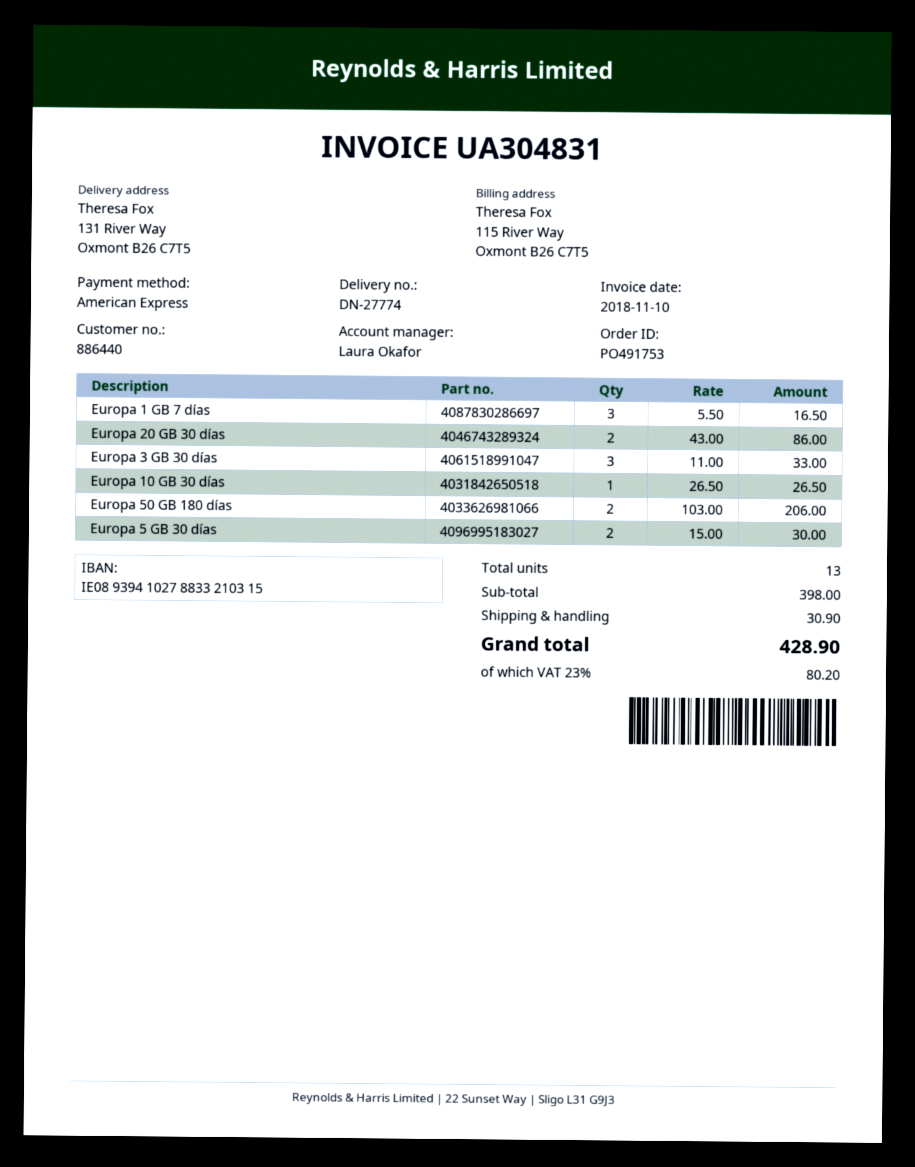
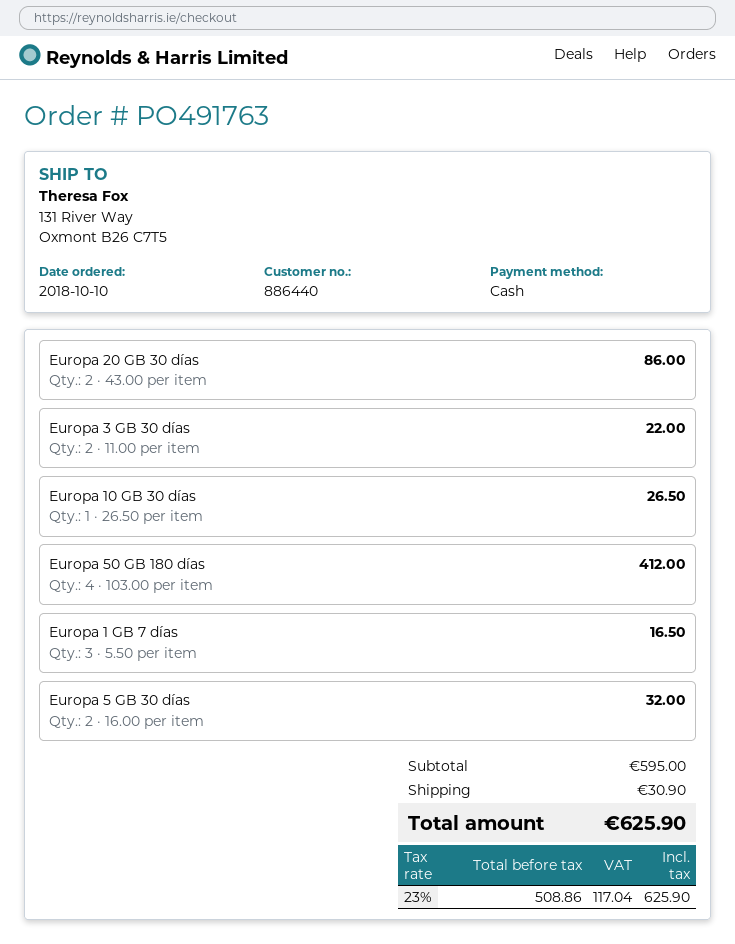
order number: PO491753 -> PO491763
payment method: American Express -> cash
Europa 3 GB 30 días: 3 x 11.00 = 33.00 -> 2 x 11.00 = 22.00
Europa 50 GB 180 días: 2 x 103.00 = 206.00 -> 4 x 103.00 = 412.00
Europa 5 GB 30 días: 2 x 15.00 = 30.00 -> 2 x 16.00 = 32.00
subtotal: 398.00 -> 595.00
tax: 23% = 80.20 -> 23% = 117.04
total: 428.90 -> 625.90

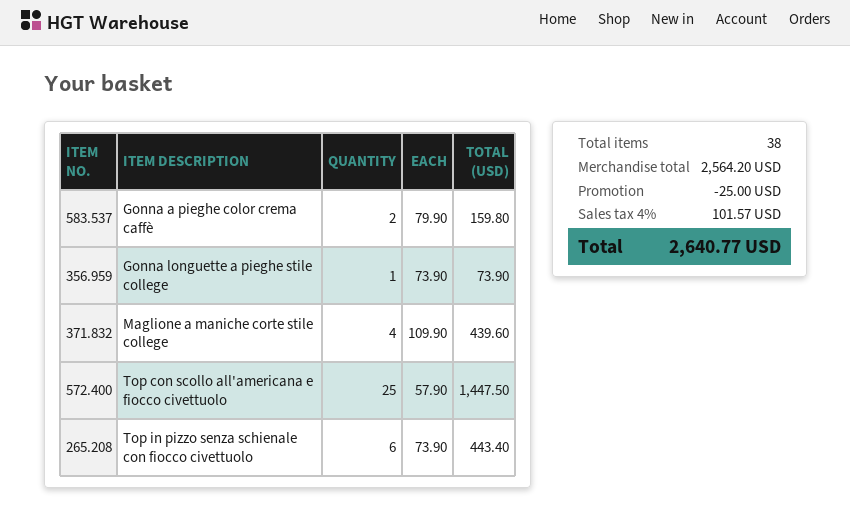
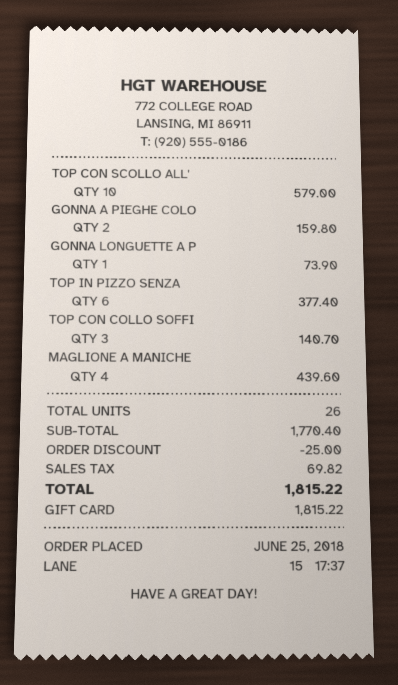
Top con scollo all'americana e fiocco civettuolo: 25 for 1447.50 -> 10 for 579.00
Top in pizzo senza schienale con fiocco civettuolo: 6 for 443.40 -> 6 for 377.40
TOP CON COLLO SOFFI: none -> 3 for 140.70
total quantity: 38 -> 26
subtotal: 2564.20 -> 1770.40
tax: 101.57 -> 69.82
total: 2640.77 -> 1815.22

# Your instructions:
Extract the text of all the records above verbatim, excluding pictures.

# Result:
order number: PO491753 -> PO491763
payment method: American Express -> cash
Europa 3 GB 30 días: 3 x 11.00 = 33.00 -> 2 x 11.00 = 22.00
Europa 50 GB 180 días: 2 x 103.00 = 206.00 -> 4 x 103.00 = 412.00
Europa 5 GB 30 días: 2 x 15.00 = 30.00 -> 2 x 16.00 = 32.00
subtotal: 398.00 -> 595.00
tax: 23% = 80.20 -> 23% = 117.04
total: 428.90 -> 625.90

Top con scollo all'americana e fiocco civettuolo: 25 for 1447.50 -> 10 for 579.00
Top in pizzo senza schienale con fiocco civettuolo: 6 for 443.40 -> 6 for 377.40
TOP CON COLLO SOFFI: none -> 3 for 140.70
total quantity: 38 -> 26
subtotal: 2564.20 -> 1770.40
tax: 101.57 -> 69.82
total: 2640.77 -> 1815.22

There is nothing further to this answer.